Below are entries; copy exactly, and only, the lines from the one containing "font-size: 15px ->" through their final line, leaving out pictures.

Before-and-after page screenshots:
- - - - -
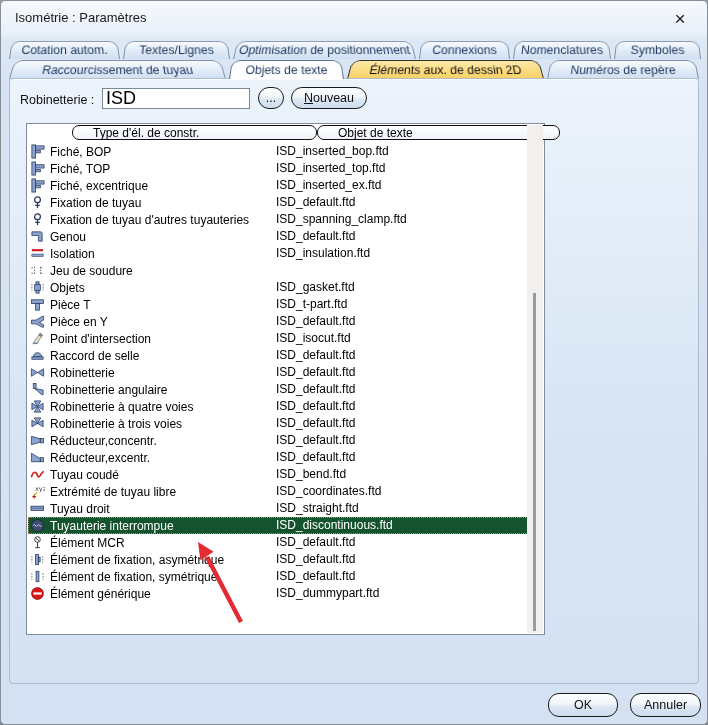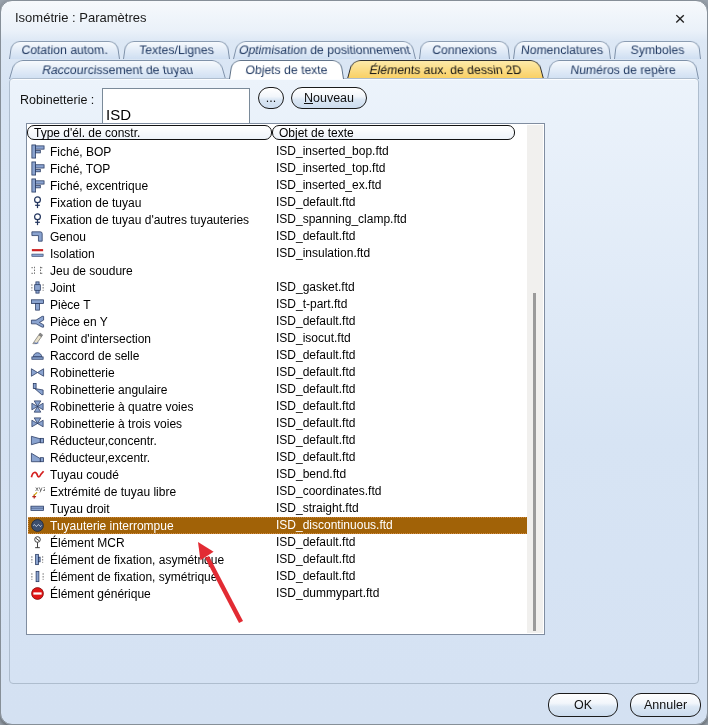"Isométrie : Paramètres" #window { border-radius: 12px -> 5px }
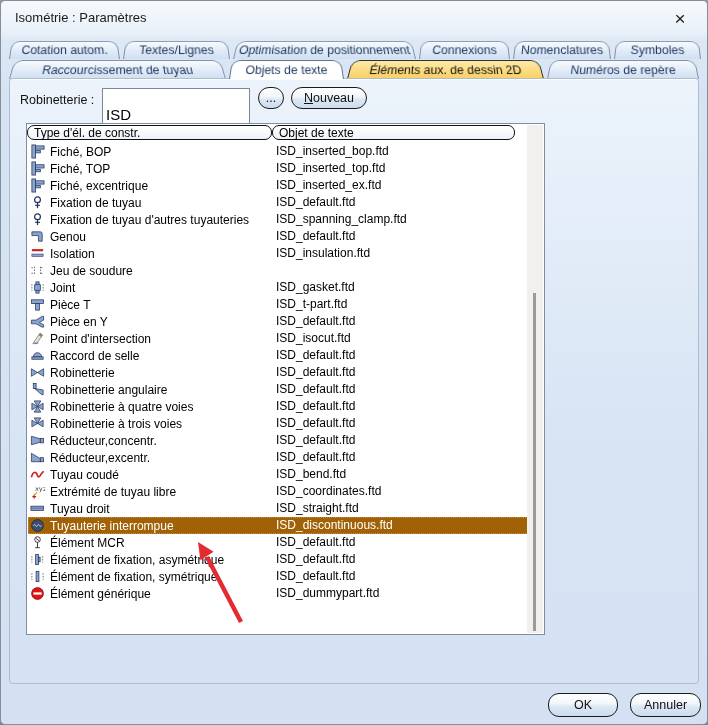"ISD" #config-input { font-size: 15px -> 18px; padding: 16px 3px -> 0 3px }
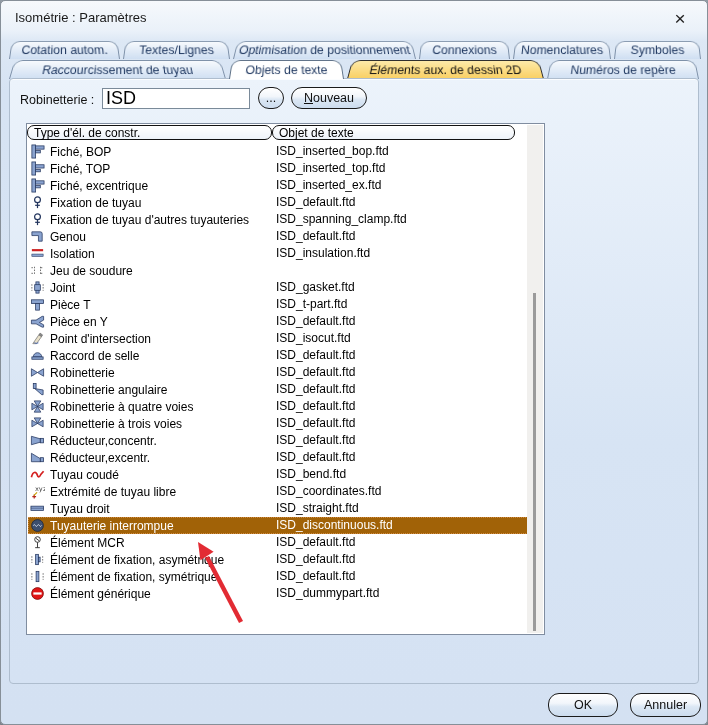"Type d'él. de constr." .hdr { margin-left: none -> 45px; padding-left: 6px -> 20px }
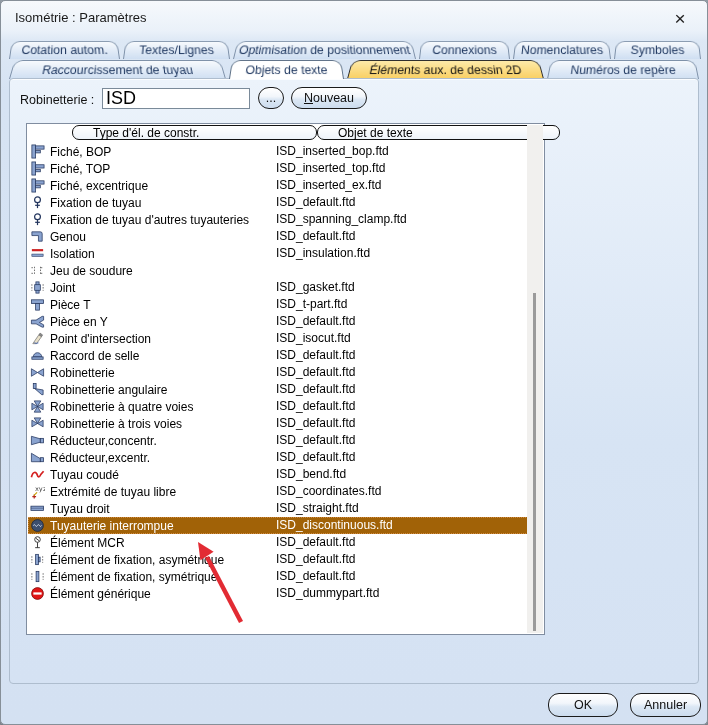"Joint" span { text: Joint -> Objets }
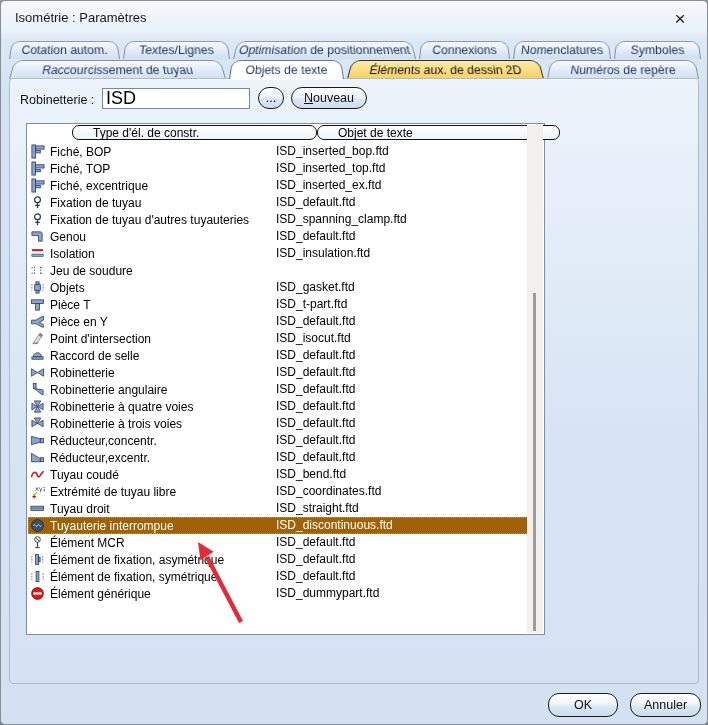"Tuyauterie interrompue" .lrow.selected { background: #a16207 -> #14532d }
- - - - -
→ **SOLUTION TO THIS EXERCISE**:
"ISD" #config-input { font-size: 15px -> 18px; padding: 16px 3px -> 0 3px }
"Type d'él. de constr." .hdr { margin-left: none -> 45px; padding-left: 6px -> 20px }
"Joint" span { text: Joint -> Objets }
"Tuyauterie interrompue" .lrow.selected { background: #a16207 -> #14532d }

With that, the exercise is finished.